_Exercise goal_:
For this exercise, return exactly the lines of the material below that begin at the one with "Record Hash |" and stop after the one with "- ./run_tests.sh <browser-driver>".

.....

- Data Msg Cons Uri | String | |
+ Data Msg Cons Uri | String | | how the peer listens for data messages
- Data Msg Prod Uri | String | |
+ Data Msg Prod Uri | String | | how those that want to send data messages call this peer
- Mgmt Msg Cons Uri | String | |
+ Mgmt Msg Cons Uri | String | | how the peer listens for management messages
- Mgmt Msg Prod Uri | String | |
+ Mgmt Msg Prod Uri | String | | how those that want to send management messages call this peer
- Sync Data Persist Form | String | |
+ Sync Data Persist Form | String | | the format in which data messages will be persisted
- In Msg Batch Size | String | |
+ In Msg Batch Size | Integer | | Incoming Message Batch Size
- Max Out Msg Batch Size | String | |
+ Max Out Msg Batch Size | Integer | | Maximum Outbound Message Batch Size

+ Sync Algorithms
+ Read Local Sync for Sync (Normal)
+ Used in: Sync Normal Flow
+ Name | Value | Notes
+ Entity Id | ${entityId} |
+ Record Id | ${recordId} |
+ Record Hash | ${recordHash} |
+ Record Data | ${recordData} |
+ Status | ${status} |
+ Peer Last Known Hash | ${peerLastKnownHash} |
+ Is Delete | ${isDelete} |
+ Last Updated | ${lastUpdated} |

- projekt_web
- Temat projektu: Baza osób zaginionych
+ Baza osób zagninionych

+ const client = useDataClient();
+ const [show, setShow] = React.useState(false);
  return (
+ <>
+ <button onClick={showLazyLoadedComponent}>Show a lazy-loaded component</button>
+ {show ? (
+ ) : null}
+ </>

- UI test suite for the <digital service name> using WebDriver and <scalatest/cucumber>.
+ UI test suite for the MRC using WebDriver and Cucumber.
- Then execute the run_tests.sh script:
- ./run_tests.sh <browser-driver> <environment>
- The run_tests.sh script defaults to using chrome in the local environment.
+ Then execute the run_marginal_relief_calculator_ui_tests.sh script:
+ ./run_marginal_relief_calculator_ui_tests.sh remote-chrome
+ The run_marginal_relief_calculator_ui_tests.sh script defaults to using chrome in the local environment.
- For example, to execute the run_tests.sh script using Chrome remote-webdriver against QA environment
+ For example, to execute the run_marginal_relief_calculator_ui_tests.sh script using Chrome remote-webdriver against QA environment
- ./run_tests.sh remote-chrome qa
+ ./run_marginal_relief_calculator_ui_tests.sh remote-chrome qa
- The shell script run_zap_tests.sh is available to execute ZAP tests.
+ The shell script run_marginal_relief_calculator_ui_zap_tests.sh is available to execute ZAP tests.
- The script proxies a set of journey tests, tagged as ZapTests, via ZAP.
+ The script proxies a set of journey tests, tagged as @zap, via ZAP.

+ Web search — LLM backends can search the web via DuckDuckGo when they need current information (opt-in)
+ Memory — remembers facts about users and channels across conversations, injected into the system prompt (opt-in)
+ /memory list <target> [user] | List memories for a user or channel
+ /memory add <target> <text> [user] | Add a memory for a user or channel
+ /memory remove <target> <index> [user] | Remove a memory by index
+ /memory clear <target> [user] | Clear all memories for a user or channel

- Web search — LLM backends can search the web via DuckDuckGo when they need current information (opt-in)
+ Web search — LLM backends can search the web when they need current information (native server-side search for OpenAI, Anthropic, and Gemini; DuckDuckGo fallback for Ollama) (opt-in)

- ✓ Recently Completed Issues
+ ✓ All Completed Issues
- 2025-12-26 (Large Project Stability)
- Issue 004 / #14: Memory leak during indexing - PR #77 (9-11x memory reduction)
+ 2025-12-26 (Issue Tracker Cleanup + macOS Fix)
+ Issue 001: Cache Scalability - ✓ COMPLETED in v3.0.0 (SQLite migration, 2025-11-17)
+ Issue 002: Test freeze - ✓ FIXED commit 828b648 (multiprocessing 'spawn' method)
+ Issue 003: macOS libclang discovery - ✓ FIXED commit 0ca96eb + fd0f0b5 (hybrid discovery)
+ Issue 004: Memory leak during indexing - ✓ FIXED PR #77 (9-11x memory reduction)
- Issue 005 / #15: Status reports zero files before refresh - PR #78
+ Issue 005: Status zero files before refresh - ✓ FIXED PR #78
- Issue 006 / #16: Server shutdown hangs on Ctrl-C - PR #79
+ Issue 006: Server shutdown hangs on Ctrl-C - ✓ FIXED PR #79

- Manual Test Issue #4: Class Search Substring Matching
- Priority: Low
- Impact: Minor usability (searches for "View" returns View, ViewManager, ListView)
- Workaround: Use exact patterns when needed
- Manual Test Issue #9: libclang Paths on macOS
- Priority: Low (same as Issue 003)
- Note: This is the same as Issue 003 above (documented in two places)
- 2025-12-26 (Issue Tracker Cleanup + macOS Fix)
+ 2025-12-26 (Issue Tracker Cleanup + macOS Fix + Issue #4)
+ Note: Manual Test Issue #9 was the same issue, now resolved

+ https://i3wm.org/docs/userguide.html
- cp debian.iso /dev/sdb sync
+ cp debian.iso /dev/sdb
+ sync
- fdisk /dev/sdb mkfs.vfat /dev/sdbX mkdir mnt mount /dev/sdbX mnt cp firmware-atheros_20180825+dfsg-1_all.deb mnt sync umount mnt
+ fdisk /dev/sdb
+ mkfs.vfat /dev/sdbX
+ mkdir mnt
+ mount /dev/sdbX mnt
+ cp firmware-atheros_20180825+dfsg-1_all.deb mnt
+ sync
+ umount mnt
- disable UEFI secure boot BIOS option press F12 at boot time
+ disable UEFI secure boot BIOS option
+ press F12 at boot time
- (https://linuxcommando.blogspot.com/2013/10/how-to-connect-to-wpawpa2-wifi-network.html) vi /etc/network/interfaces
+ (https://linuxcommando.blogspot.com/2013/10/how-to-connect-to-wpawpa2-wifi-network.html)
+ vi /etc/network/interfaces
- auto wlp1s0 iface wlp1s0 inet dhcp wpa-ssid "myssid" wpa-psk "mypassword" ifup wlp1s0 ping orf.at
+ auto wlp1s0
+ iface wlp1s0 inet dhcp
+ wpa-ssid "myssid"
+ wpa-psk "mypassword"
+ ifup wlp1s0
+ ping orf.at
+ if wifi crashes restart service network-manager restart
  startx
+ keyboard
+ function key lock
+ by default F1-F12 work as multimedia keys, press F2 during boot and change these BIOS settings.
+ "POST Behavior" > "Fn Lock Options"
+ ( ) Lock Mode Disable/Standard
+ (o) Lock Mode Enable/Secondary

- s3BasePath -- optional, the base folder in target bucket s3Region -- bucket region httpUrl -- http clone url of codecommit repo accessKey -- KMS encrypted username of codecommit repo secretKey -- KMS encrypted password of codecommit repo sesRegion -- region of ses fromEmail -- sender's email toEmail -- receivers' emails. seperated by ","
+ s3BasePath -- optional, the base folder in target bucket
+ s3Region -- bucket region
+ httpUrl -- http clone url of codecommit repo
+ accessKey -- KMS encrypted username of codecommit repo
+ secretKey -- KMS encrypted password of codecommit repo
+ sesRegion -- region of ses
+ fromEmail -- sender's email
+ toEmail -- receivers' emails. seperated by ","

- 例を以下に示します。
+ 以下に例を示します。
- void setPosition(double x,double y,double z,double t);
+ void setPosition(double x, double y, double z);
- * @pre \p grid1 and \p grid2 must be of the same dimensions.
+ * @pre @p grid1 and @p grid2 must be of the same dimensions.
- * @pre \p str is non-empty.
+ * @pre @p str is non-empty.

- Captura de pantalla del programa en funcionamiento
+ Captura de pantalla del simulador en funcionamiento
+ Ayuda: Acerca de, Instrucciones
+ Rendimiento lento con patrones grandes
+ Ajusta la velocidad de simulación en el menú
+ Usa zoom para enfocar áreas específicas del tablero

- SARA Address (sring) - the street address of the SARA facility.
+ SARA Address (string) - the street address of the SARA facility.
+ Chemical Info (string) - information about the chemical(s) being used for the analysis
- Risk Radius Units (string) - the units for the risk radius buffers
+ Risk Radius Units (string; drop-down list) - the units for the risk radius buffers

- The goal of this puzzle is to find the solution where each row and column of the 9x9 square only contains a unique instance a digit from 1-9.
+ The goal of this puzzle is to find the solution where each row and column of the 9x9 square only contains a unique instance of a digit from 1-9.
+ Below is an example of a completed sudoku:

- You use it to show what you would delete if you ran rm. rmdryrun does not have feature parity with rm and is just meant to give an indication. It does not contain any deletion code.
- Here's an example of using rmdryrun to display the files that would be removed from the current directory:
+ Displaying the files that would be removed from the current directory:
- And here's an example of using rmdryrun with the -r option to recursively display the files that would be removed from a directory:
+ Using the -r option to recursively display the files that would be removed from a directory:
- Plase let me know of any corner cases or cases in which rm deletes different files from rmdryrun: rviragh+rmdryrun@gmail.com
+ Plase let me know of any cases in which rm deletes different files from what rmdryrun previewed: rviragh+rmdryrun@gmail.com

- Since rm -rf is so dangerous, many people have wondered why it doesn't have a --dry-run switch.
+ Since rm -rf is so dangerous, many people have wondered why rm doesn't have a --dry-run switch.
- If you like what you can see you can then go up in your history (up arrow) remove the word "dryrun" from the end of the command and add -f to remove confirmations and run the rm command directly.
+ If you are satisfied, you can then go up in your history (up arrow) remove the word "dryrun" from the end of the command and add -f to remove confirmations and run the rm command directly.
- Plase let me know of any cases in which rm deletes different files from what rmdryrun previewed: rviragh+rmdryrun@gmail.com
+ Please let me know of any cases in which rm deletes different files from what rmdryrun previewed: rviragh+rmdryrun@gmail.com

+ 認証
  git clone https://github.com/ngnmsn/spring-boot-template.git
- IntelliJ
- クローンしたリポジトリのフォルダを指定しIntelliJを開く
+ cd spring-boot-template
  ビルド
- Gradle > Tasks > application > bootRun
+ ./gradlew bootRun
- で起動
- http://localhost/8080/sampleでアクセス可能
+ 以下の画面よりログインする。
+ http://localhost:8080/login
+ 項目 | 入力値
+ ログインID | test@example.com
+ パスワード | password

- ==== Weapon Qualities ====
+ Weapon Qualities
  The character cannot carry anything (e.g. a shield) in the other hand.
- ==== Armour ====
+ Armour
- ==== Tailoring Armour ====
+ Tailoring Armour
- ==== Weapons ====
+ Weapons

.....

_Result_:
+ Record Hash | ${recordHash} |
+ Record Data | ${recordData} |
+ Status | ${status} |
+ Peer Last Known Hash | ${peerLastKnownHash} |
+ Is Delete | ${isDelete} |
+ Last Updated | ${lastUpdated} |

- projekt_web
- Temat projektu: Baza osób zaginionych
+ Baza osób zagninionych

+ const client = useDataClient();
+ const [show, setShow] = React.useState(false);
  return (
+ <>
+ <button onClick={showLazyLoadedComponent}>Show a lazy-loaded component</button>
+ {show ? (
+ ) : null}
+ </>

- UI test suite for the <digital service name> using WebDriver and <scalatest/cucumber>.
+ UI test suite for the MRC using WebDriver and Cucumber.
- Then execute the run_tests.sh script:
- ./run_tests.sh <browser-driver> <environment>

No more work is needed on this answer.